🤖 AI Summary
This work addresses the limitations of existing procedural material generation methods—namely, their heavy reliance on expert knowledge and poor editability. We propose the first end-to-end learning framework that compiles procedural material node graphs into executable Python programs and fine-tunes a vision-language model (VLM) on this representation. To support training, we introduce an open-source procedural material dataset and a novel LLM-driven, program-level data augmentation strategy that ensures semantic consistency during code expansion.
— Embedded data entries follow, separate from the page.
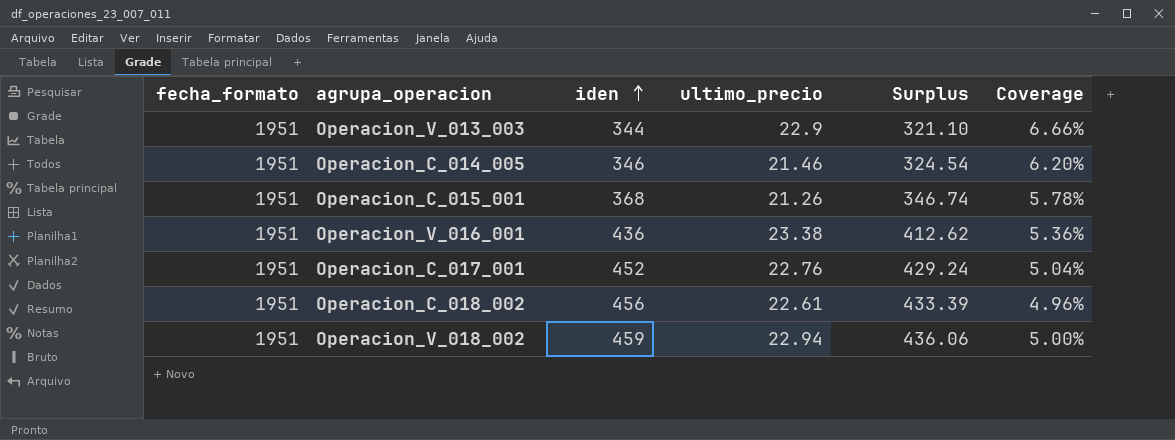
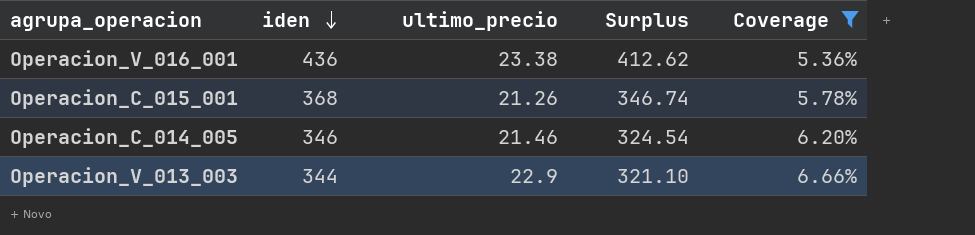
filter: none -> Coverage >= 5.36%
row order: iden ascending -> iden descending
column fecha_formato | position: 1 -> none

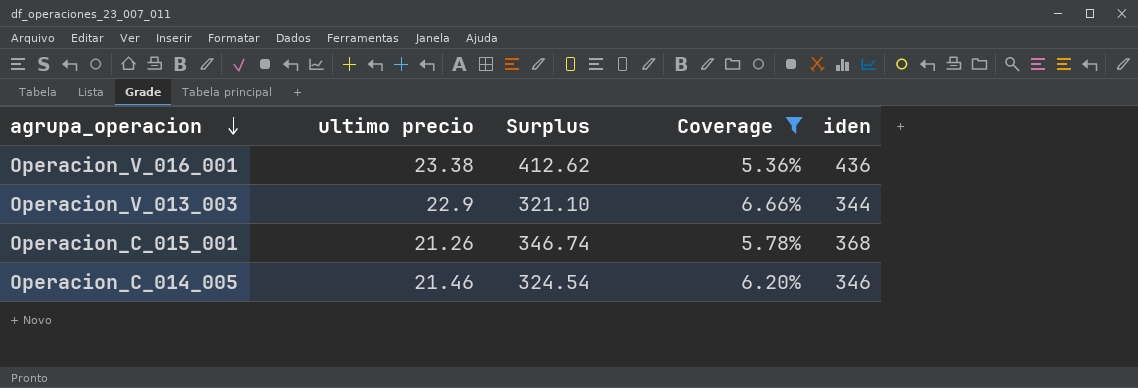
row order: iden descending -> agrupa_operacion descending
column name: ultimo_precio -> ultimo precio
column iden | position: 2 -> 5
Our method enables direct synthesis of high-fidelity, editable, and reusable node graphs from a single input image. Extensive evaluation on both synthetic and real-world images demonstrates significant improvements over state-of-the-art approaches across three key dimensions: material fidelity, structural validity, and editing flexibility—establishing new SOTA performance.
📝 Abstract
Procedural materials, represented as functional node graphs, are ubiquitous in computer graphics for photorealistic material appearance design. They allow users to perform intuitive and precise editing to achieve desired visual appearances. However, creating a procedural material given an input image requires professional knowledge and significant effort. In this work, we leverage the ability to convert procedural materials into standard Python programs and fine-tune a large pre-trained vision-language model (VLM) to generate such programs from input images. To enable effective fine-tuning, we also contribute an open-source procedural material dataset and propose to perform program-level augmentation by prompting another pre-trained large language model (LLM). Through extensive evaluation, we show that our method outperforms previous methods on both synthetic and real-world examples.